Confidence grows as house prices keep on creeping upwards to £160,758 average
HOUSE prices in the north are still creeping upwards, with the market showing what experts claim is "confidence and resilience", a new report claims.
Consumer sentiment may be mixed elsewhere, but a healthy 5.8 per cent hike on average property prices over the summer suggests that the uncertainty about those wider macro-economy concerns may be diminishing, according to Ulster University's latest quarterly house price index.
Produced in partnership with the NI Housing Executive and Progressive Building Society and widely regarded as the "go-to" barometer of the local property market, the report reveals an overall average house price of £160,758 from July to September.

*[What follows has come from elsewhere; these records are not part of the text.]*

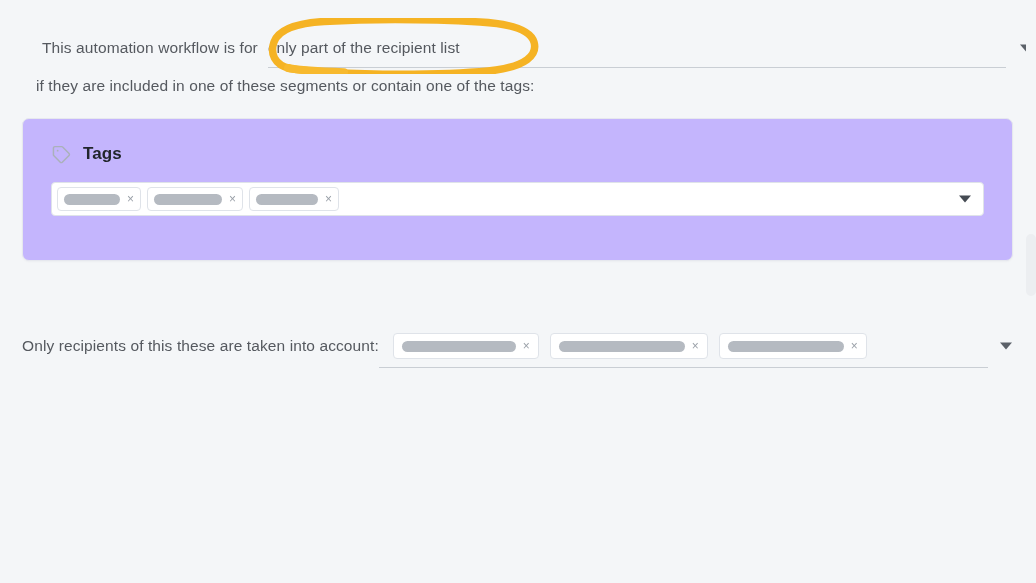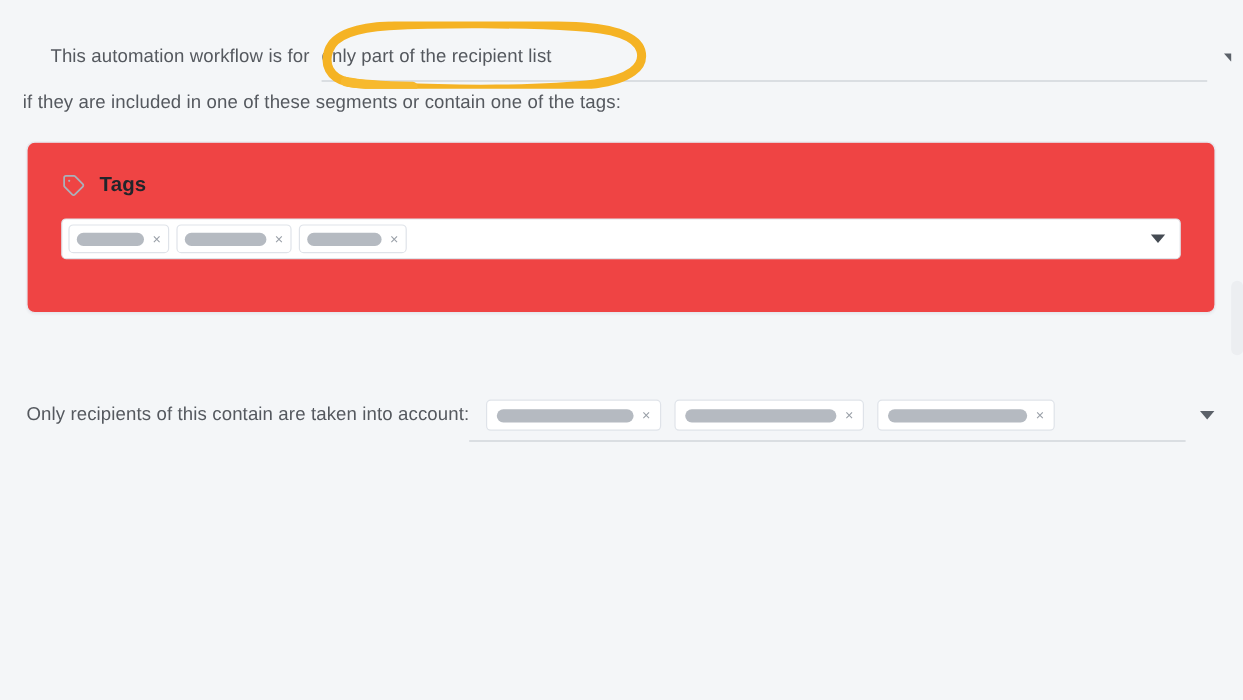--- a/index.html
+++ b/index.html
@@ -67,36 +67,36 @@
     transform: translateY(-50%);
     width: 0; height: 0;
     border-left: 6px solid transparent;
     border-right: 6px solid transparent;
     border-top: 7px solid #5b6169;
   }
 
   
   .sub-text {
     position: absolute;
-    left: 19px;
+    left: 36px;
     top: 77px;
     font-size: 15.5px;
     color: #55595f;
     letter-spacing: .1px;
     white-space: nowrap;
   }
 
   
   .card {
     position: absolute;
     left: 22px;
     top: 118px;
     width: 991px;
     height: 143px;
-    background: #ef4444;
+    background: #c4b5fd;
     border: 1px solid #e6e8ee;
     border-radius: 7px;
     box-sizing: border-box;
     box-shadow: 0 1px 2px rgba(30,40,60,.035);
   }
   .card-cols {
     display: flex;
     height: 100%;
   }
   .col {
@@ -273,21 +273,21 @@
           </span>
           <span class="caret"></span>
         </div>
       </div>
 
 
     </div>
   </div>
 
   <div class="origin-row">
-    <span class="origin-label">Only recipients of this contain are taken into account:</span>
+    <span class="origin-label">Only recipients of this these are taken into account:</span>
     <div class="origin-field">
       <span class="chip">
         <span class="redact" style="width:114px"></span>
         <span class="chip-x">×</span>
       </span>
       <span class="chip">
         <span class="redact" style="width:126px"></span>
         <span class="chip-x">×</span>
       </span>
       <span class="chip">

That's up 5.8 per cent on the previous quarter but, significant, is a rise of 1.9 per cent year-on-year, and the volume of transactions in the survey is 2,295.
“This is a healthy performance, suggesting concerns about uncertainty in the wider economy, the potential impacts of Brexit and the lack of a functioning local Executive are having a diminishing effect on the private housing sector," lead researcher Professor Stanley McGreal from Ulster University said.
“Price levels are generally to the upside and the volume of transactions remains at a high level.”
But he cautioned that a significant factor in the overall market uplift was a continued reliance on the ‘bank of mum and dad'.
Prices over the quarter rose in all parts of Northern Ireland (except Derry/Strabane) over the quarter, and for all property types.
The average cost of a house in the north is now £160,758 - up 5.8 per cent over the quarter and 1.9 per cent on the same time last year
In Belfast the average price of properties overall is £173,531, though there are gaping variations depending on where in the city you live.
South Belfast regained its position as the highest priced sub-market in the city with the average house costing £230,010, which is more than twice the average price than for north Belfast (£110,432).
By property type, terraced/townhouses were the biggest movers in the last year, with a 10.6 per cent increase to £108,141 since 2016.
Annually, detached houses slipped by by just under one per cent, but quarter-on-quarter increased seven per cent to £250,259.
Progressive's finance director Michael Boyd said: “The underlining outlook is that we have a strong housing market in Northern Ireland with more affordability than other regions of the UK."
And Karly Greene from the Housing Executive added: “An average sale price of just under £161,000 is in line with an overall trend for sustainable house price growth, and the number of transactions in the sample points towards a healthy level of activity in the market.”